Alan Young wasn’t the first, nor the last, Notts centre forward who became a big favourite with the fans after signing from Brighton in 1984.
But when opportunity next knocked on Alan’s door in 1989, his playing days over, it was to receive an offer, which he accepted, to head up a new body at Meadow Lane, known to this day as Football in the Community.
That is now about to be subject to a dramatic rebranding, following a decision by the Board of Trustees – among whom I’m the longest serving – and hours of gallant work by members of staff.
We shall all need to get used to the new title – the Notts County Foundation.
It more specifically expresses the present-day hopes and ambitions of a successful operation which has undergone a remarkable transformation in the 31 years since its formation.
Whoever thought then – certainly not me! – that it would become one of Nottinghamshire’s leading charities to specialise successfully in issues as vital and wide ranging as mental health, weight management and youth employment.
Admittedly, there are still those who imagine it’s barely changed at all and that its principal activity is still organising games of football to keep teenagers off our streets and potentially out of trouble. If you’re one of them you need to get up to speed!
The spectacular changes to the syllabus were carefully handled, partly to avoid an impression of a revolution. It’s been an evolution and all the better for it.
By far the biggest single change was to take over from the City Council, its former owners, the Portland Leisure Centre, handily situated close to the County ground. It has given the organisation something it previously lacked – its own headquarters – at which to run many of the activities dominating its timetable. A worthy addition to our resources but one not decided without immense care and much careful discussion.
It was the brainchild of the-then chief executive of Football in the Community, Steve Hill, who deserves immense credit for his foresight in the first place and then his determination to bring it to a happy conclusion.

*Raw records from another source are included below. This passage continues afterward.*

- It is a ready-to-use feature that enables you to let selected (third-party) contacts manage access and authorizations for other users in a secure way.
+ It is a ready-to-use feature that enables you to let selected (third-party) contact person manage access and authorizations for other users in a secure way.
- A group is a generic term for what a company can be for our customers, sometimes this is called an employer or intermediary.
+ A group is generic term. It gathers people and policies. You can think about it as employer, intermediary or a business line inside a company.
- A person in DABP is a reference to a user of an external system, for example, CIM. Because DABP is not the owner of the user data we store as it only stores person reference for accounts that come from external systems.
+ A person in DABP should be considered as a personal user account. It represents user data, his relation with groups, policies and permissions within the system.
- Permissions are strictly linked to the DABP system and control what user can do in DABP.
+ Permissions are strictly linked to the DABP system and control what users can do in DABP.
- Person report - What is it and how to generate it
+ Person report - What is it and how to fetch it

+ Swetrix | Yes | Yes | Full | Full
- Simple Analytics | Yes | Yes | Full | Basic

Steve was previously the deputy to Graham Moran, who after a successful stint at Notts moved to occupy, as he does to this day, a similar role in Forest’s community set-up.
At the same time as taking over management of Portland was on the Trustees’ agenda we were navigated through some difficult waters by our-then chairman, Richard Posner, a Nottingham solicitor – as well as being a Notts fan, of course!
Now another new era has arrived and the line-up of future events looks extremely tasty, none more in my opinion than Nott Lonely This Winter, helping to tackle loneliness and isolation, both of them social curses in our present-day society.
One of its objectives will be to direct important practical support such as clothing to individuals and families who are in desperate need of such basic requirements.
The present chief executive, Ian Boyd, sums it up perfectly: “I am very excited as we approach launch day, heralding the fresh approach we are going to take over the coming months and years.”